Grandfather's Bicycles
My grandfather lived in a typical suburban settlement just outside of Town. Only the main roads were paved, and few cars frequented those roads. Dirt roads were more common, and each of them was surrounded with colorful flowers in the summer, and oak leaves in the autumn and the winter. He worked, like most people in the suburbs did, in town. And like many others living in surrounding suburbs, he owned a shop. His sold bicycles.
He would ride out, every morning, over the mountainous terrain, through valley roads, and then through the more congested city streets to get to work. Bicycles were his passion, and he owned a fair few of them. Maybe three. Possibly four.

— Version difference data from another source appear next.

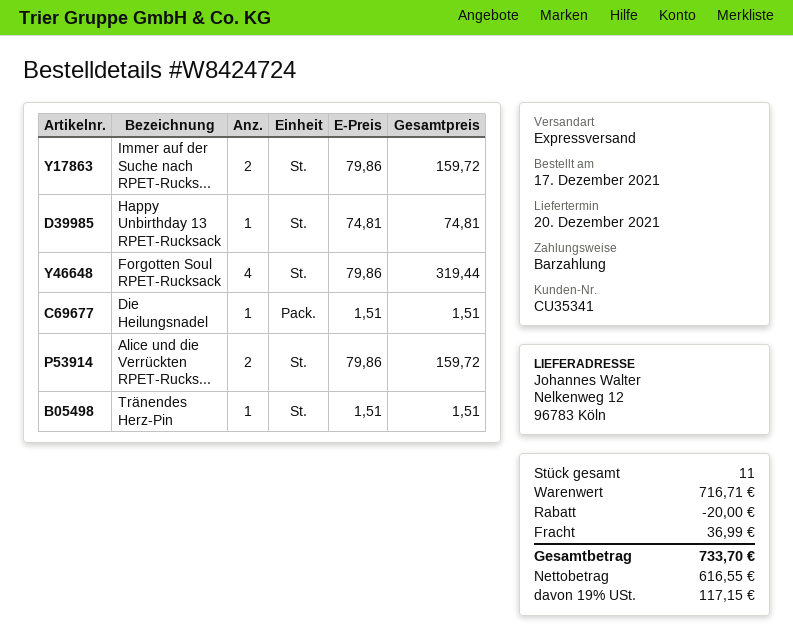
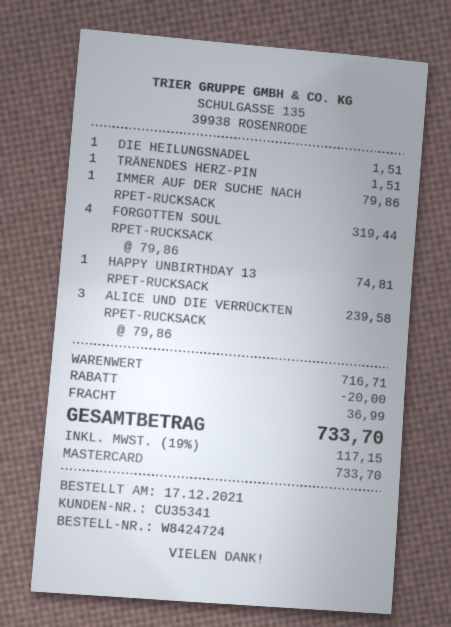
payment method: cash -> Mastercard
Immer auf der Suche nach RPET-Rucks...: 2 x 79.86 = 159.72 -> 1 x 79.86 = 79.86
Alice und die Verrückten RPET-Rucks...: 2 x 79.86 = 159.72 -> 3 x 79.86 = 239.58

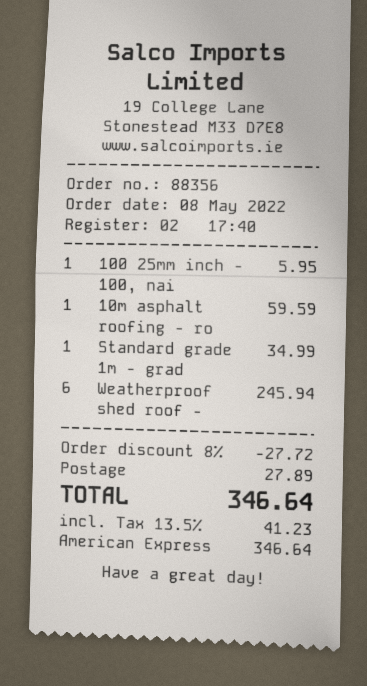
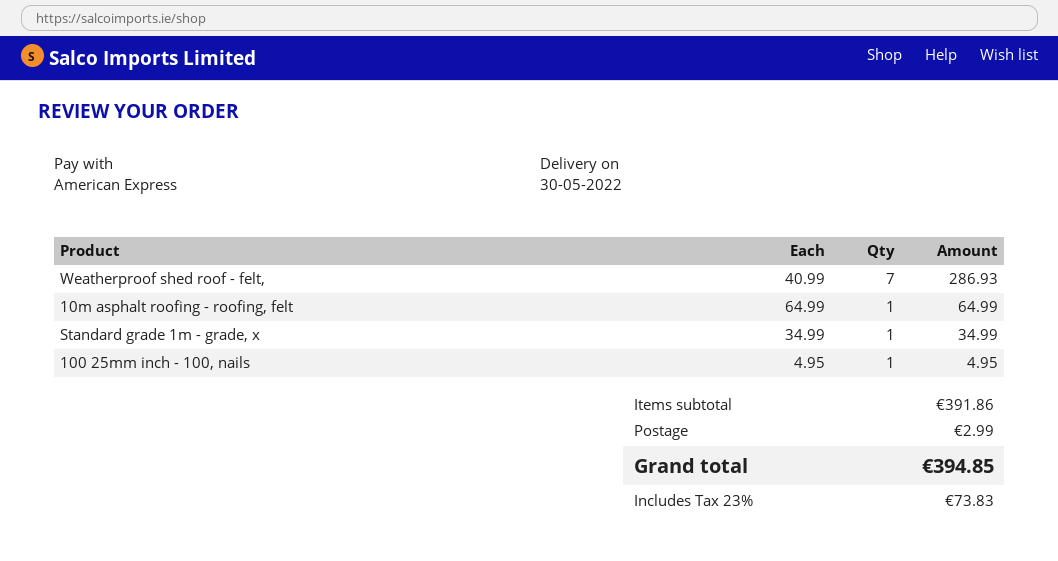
100 25mm inch - 100, nai: 1 for 5.95 -> 1 for 4.95
10m asphalt roofing - ro: 1 for 59.59 -> 1 for 64.99
Weatherproof shed roof -: 6 for 245.94 -> 7 for 286.93
discount: 8% = 27.72 -> none
shipping: 27.89 -> 2.99
tax: 13.5% = 41.23 -> 23% = 73.83
total: 346.64 -> 394.85

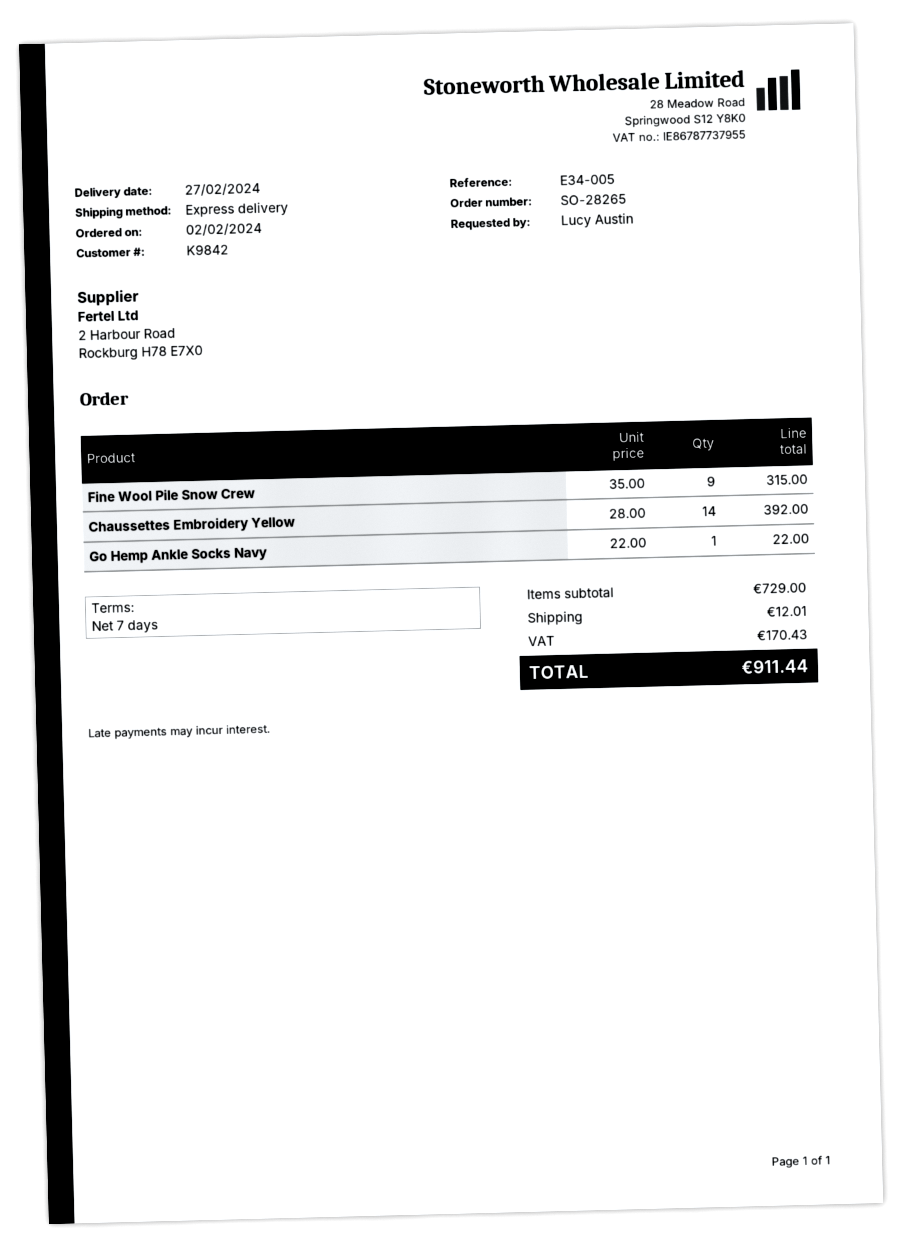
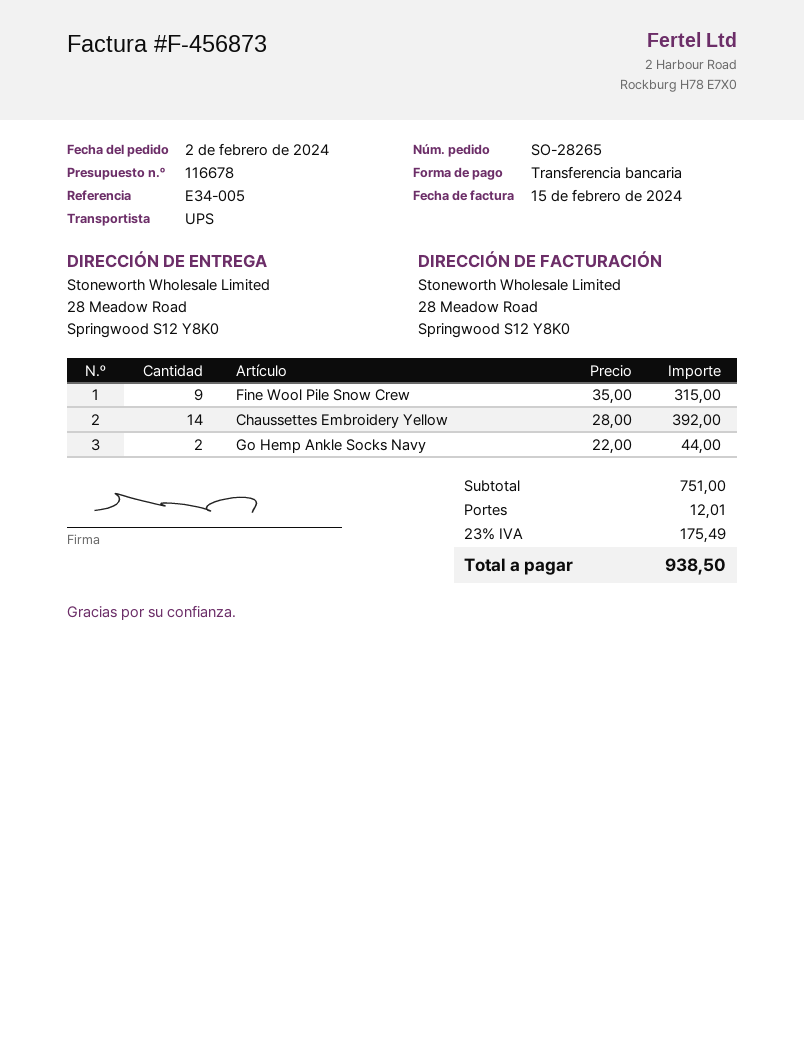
shipping method: express -> UPS
Go Hemp Ankle Socks Navy: 1 x 22.00 = 22.00 -> 2 x 22.00 = 44.00
subtotal: 729.00 -> 751.00
tax: 170.43 -> 175.49
total: 911.44 -> 938.50

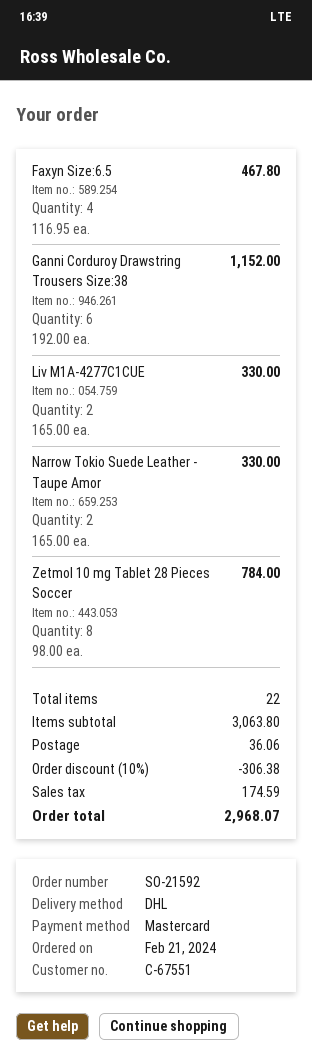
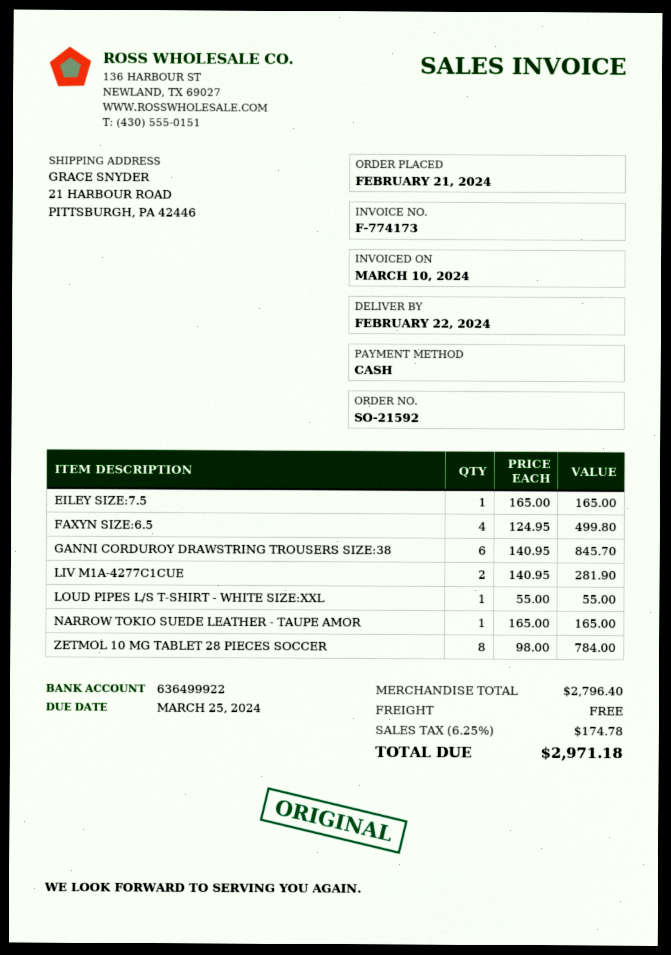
payment method: Mastercard -> cash
Faxyn Size:6.5: 4 x 116.95 = 467.80 -> 4 x 124.95 = 499.80
Ganni Corduroy Drawstring Trousers Size:38: 6 x 192.00 = 1152.00 -> 6 x 140.95 = 845.70
Liv M1A-4277C1CUE: 2 x 165.00 = 330.00 -> 2 x 140.95 = 281.90
Narrow Tokio Suede Leather - Taupe Amor: 2 x 165.00 = 330.00 -> 1 x 165.00 = 165.00
EILEY SIZE:7.5: none -> 1 x 165.00 = 165.00
LOUD PIPES L/S T-SHIRT - WHITE SIZE:XXL: none -> 1 x 55.00 = 55.00
subtotal: 3063.80 -> 2796.40
discount: 10% = 306.38 -> none
shipping: 36.06 -> 0.00
tax: 174.59 -> 174.78
total: 2968.07 -> 2971.18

On his way home from work, Grandfather would stop every afternoon to say prayers in the synagogue. He was by no means a religious Jew, but he felt a sense of responsibility to the small community, and he would go pray together with them, ensuring that they had the ten men necessary for the prayer service to take place. In his cycling gear, he would enter the synagogue, and pray, parking his bicycle in the synagogue's foyer.
The Rabbi of the synagogue had several children. One of them, at that time a small boy of eleven or possibly twelve years, was fascinated by the different bicycles that Grandfather would arrive on. Daniel would question him about the frames, gears and chain sets of the bicycles. It was the same for every bicycle that Grandfather brought.
Time passed, and Daniel grew older. It was the week of his Bar-Mitzvah. His thirteenth birthday and the time of his life when Judaism would regard him as an adult. As usual, my grandfather came to prayers in his cycling gear. And as usual, after the prayer service, Daniel went outside to see what bicycle my grandfather had arrived at the synagogue on.
Lo and behold, the bicycle was one he had never seen before. My grandfather watched as he admired it.
“Do you like it?” grandfather asked suddenly.
“It's beautiful,” Daniel said.
“Well, it's yours.”
Years went by. Daniel grew up, and left his father, and his mother who, after being involved in a car crash, had suffered a paralysis. He flew from the Southernmost tip of Africa to the United States of America. It was in the United States of America that Daniel found his wife. He arranged for his mother to come to the United States to witness her son's wedding.
Despite her paralysis, Daniel's mother agreed to speak at the wedding:
“Daniel, this is the happiest I've seen you since that day, ten years ago...” She then proceeded to tell the story of Grandfather's bicycles.